As a credit card holder, the correct response to seeing your card successfully attacked is (a) report the fraud to your bank and be made good, then (b) cancel that card and get a new one with a fresh set of pseudo-secrets.
posted by flabdablet at 2:03 AM on December 22, 2017 [2 favorites]

Also, consistent use of PayPal or Entropay for online purchases instead of handing over your real credit card number to every merchant you deal with will usefully reduce the number of entities with access to your pseudo-secrets and correspondingly lower your attack rate.

Finally, any facility that persistently nags you for credit card details that you have absolutely no intention of letting it use, like an initial Apple Account on a new iPhone or a Google Play Store account for a kid, can usually be made to shut its horrible face by feeding it a completely fake made-up card that tests as valid but absolutely won't work.
posted by flabdablet at 2:33 AM on December 22, 2017 [2 favorites]

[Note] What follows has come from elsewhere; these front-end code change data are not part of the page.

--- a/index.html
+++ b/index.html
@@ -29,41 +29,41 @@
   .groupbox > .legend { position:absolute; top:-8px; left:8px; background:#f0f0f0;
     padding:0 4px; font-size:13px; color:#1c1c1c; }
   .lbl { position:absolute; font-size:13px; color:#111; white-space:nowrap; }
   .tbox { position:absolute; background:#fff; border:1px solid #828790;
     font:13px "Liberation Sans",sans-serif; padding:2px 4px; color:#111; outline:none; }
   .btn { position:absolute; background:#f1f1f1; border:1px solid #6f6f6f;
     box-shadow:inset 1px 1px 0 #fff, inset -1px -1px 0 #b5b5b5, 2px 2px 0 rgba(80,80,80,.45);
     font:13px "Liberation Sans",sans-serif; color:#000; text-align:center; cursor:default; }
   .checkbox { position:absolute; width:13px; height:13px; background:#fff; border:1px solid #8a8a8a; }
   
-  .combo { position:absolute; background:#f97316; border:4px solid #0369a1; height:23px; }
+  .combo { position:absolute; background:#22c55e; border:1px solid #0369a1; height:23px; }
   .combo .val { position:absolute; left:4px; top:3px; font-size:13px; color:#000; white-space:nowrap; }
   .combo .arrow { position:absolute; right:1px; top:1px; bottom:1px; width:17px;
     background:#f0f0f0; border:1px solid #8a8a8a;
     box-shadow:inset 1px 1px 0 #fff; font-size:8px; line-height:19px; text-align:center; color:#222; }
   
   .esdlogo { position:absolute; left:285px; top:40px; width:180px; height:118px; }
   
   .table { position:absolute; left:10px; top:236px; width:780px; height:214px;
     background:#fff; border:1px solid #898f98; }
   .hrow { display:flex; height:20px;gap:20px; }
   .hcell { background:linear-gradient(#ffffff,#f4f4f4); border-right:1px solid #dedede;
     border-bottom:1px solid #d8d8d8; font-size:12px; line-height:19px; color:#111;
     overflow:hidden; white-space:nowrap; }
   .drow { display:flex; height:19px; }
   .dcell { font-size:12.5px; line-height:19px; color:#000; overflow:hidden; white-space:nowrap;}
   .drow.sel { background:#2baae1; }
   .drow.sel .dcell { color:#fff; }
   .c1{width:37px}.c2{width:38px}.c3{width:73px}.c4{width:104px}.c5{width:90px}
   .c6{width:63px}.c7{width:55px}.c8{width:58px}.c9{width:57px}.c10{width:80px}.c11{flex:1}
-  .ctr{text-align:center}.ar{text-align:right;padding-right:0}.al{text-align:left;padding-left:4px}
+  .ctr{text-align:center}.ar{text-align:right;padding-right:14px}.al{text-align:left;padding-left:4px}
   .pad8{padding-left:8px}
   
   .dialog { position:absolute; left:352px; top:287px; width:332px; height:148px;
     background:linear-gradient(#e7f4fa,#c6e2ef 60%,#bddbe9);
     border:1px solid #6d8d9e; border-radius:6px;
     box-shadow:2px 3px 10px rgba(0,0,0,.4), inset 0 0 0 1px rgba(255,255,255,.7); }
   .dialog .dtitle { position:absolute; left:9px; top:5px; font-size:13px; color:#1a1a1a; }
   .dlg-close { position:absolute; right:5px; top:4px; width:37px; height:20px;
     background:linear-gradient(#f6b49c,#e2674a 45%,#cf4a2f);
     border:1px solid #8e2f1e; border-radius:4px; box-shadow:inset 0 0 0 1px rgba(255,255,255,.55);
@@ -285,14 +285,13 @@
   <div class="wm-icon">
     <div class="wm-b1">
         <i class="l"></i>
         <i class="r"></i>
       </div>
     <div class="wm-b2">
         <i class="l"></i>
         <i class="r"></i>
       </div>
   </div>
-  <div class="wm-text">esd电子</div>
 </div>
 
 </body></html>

Just to check: you don't have a partner/family member who has a card for that account do you? My husband and I both have a copy of the card we use on Amazon so the charges won't show up on my account but will show up on the card.

It's doubly hard to figure out what's what this time of year because of holiday spending and the way Amazon Marketplace splits up charges by vendor or shipment so they don't match the total in the confirmation email that you get after you place an order. I've pretty much given up figuring out what's mine and what's his and just hope that none of it is fraud.
posted by rabbitrabbit at 6:35 AM on December 22, 2017

Response by poster: I'm the only person using my card. The strange thing is that the credit card shows charges on Amazon but my Amazon account shows no activity???
posted by BillyAnne at 6:39 AM on December 22, 2017

Yeah then that's fraud, report them to BoA immediately. They will close the card and issue you a new one. Hopefully that's not your only card because there will be a lag between the old card number being shut off and the new card arriving.
posted by rabbitrabbit at 6:43 AM on December 22, 2017

You think you're the only person using your card.

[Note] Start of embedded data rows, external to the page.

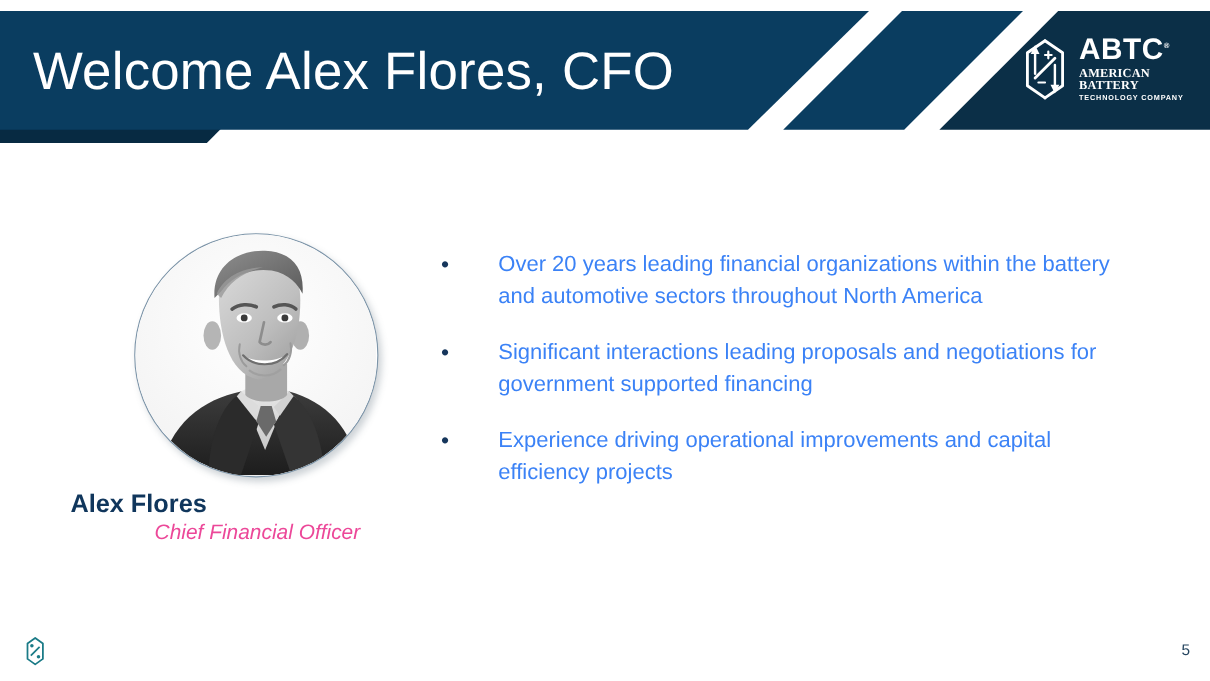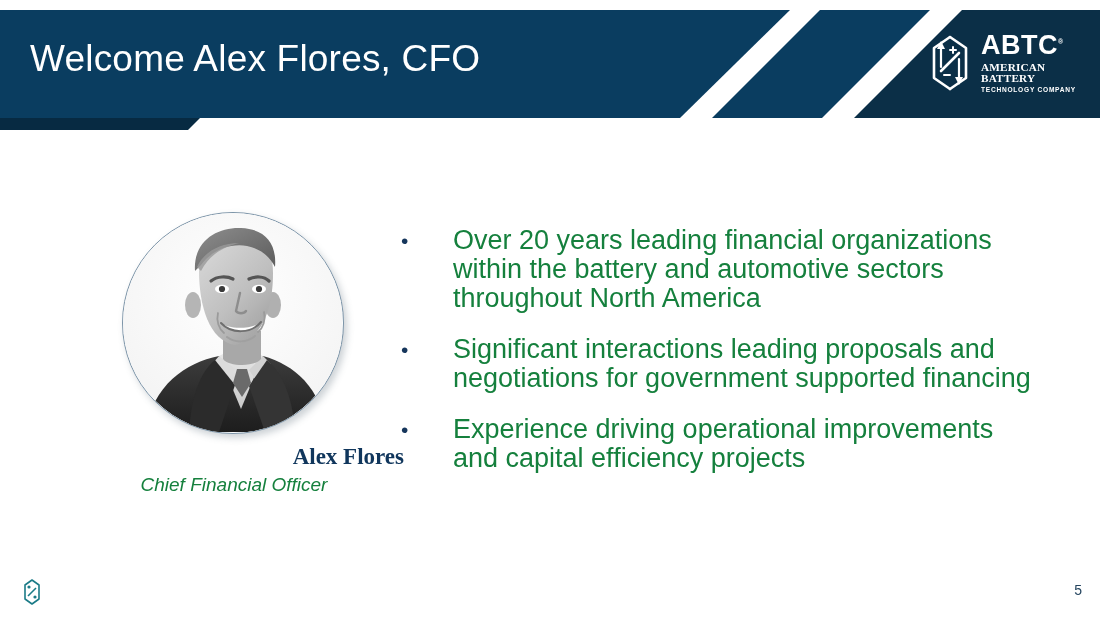--- a/index.html
+++ b/index.html
@@ -30,21 +30,21 @@
   .header-svg {
     position: absolute;
     left: 0;
     top: 0;
     display: block;
   }
   .slide-title {
     position: absolute;
     left: 30px;
     top: 38px;
-    font-size: 37px;
+    font-size: 48px;
     font-weight: 400;
     color: #ffffff;
     letter-spacing: 0.2px;
     white-space: nowrap;
   }
 
   
   .logo-block {
     position: absolute;
     left: 928px;
@@ -117,35 +117,34 @@
     border-radius: 50%;
     overflow: hidden;
   }
   .portrait-photo svg { display: block; }
 
   .person-name {
     position: absolute;
     left: 64px;
     top: 444px;
     width: 340px;
-    text-align: right;
+    text-align: left;
     font-size: 23px;
     font-weight: bold;
     color: #10365c;
-    font-family: Liberation Serif, serif;
   }
   .person-title {
     position: absolute;
     left: 64px;
     top: 474px;
     width: 340px;
     text-align: center;
     font-size: 19px;
     font-style: italic;
-    color: #15803d;
+    color: #ec4899;
   }
 
   
   .bullets {
     position: absolute;
     left: 396px;
     top: 226px;
     width: 640px;
   }
   .bullet-row {
@@ -159,23 +158,23 @@
     width: 57px;
     font-size: 21px;
     line-height: 29px;
     color: #16365c;
     text-align: left;
     padding-left: 5px;
     box-sizing: border-box;
   }
   .bullet-text {
     flex: 1 1 auto;
-    font-size: 27px;
+    font-size: 20px;
     line-height: 29px;
-    color: #15803d;
+    color: #3b82f6;
   }
 
   
   .footer-mark {
     position: absolute;
     left: 22px;
     top: 578px;
     width: 20px;
     height: 28px;
   }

The strange thing is that the credit card shows charges on Amazon but my Amazon account shows no activity???

That's not the least bit strange. Whoever bought your credit card details from the aggregator who bought them from the launderer who bought them from the thief who expropriated them from some random merchant you've dealt with in the last two years is making purchases against an Amazon account that they control, not you. Wouldn't want all that stuff your credit card is funding delivered to your house by mistake.
posted by flabdablet at 6:43 AM on December 22, 2017 [1 favorite]

Yeah they didn't steal your Amazon credentials, they just stole your credit card number (and other necessary details), and the place they happened to use it was Amazon - under their own account. Could have been at any store, it's not meaningful that it's Amazon.
posted by brainmouse at 8:24 AM on December 22, 2017 [1 favorite]

Best answer: The strange thing is that the credit card shows charges on Amazon but my Amazon account shows no activity???

It's trivial to set up a new Amazon account, and Amazon does not cross check to see if the credit card number is already in use on another account.